As he once wrote: “One good song with a message can bring a point more deeply to more people than a thousand rallies. And that - the moral power of one good song - is why I have a pitch for Lady Gaga. In two weeks, she is slated to perform at the Super Bowl. To sing just one Phil Ochs song - to introduce millions of people to his ideas and poetry — would be both a glorious act of cultural transgression and an enduring gift to American democracy. Which song should she choose? My suggestion would be “Power and the Glory.”
“Here is a land full of power and glory,” goes the chorus. “Beauty that words cannot recall. Oh her power shall rest on the strength of her freedom. Her glory shall rest on us all.” America, Ochs sings in one verse, is “only as rich as the poorest of the poor. Only as free as a padlocked prison door.”
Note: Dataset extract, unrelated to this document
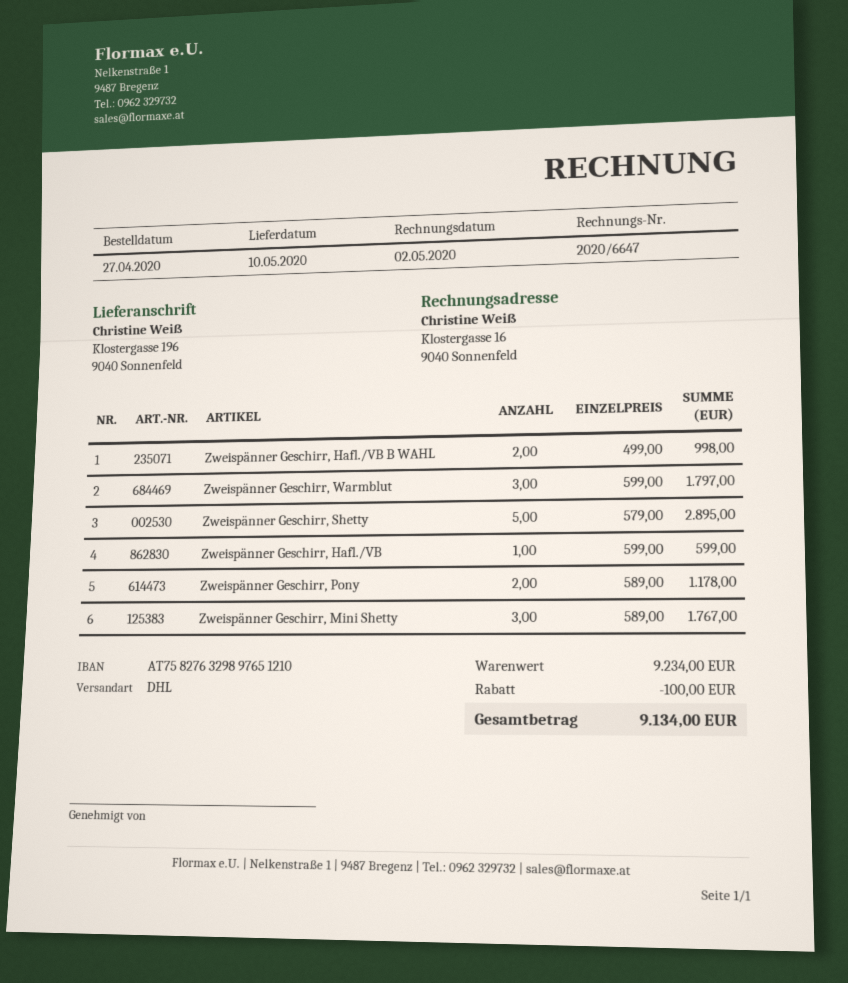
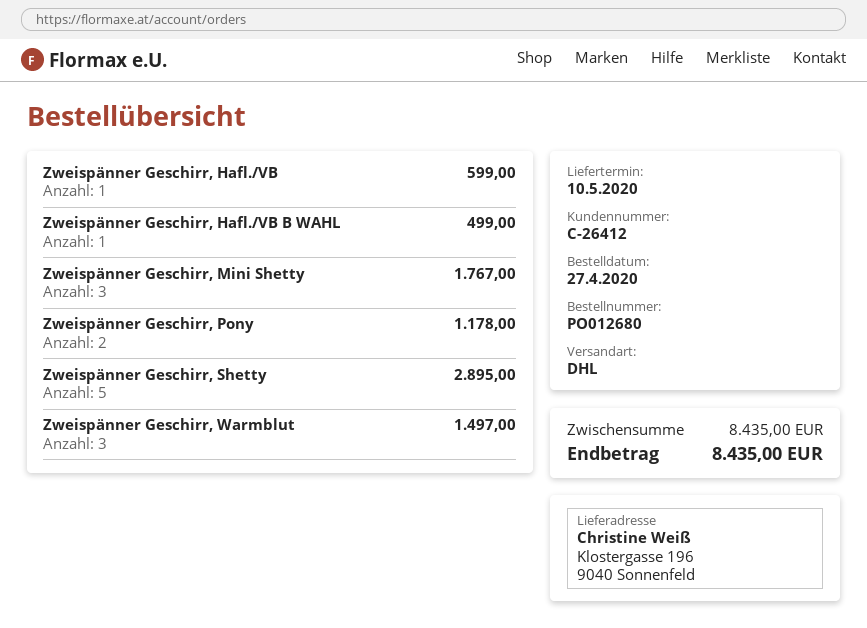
Zweispänner Geschirr, Hafl./VB B WAHL: 2 for 998.00 -> 1 for 499.00
Zweispänner Geschirr, Warmblut: 3 for 1797.00 -> 3 for 1497.00
subtotal: 9234.00 -> 8435.00
discount: 100.00 -> none
total: 9134.00 -> 8435.00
This is nationalism as it should be deployed: aspirational, ennobling, altruistic. "Power and the Glory” was brilliant enough as Ochs usually sang it during his lifetime. As it turns out, however, he wrote an additional verse, which is now frequently performed with the rest of the song. It’s a statement of faith in the American people amid encroaching political darkness:
“But our land is still troubled by men who have to hate. They twist away our freedom, and they twist away our fate. Fear is their weapon, and treason is their cry. We can stop them if we try.”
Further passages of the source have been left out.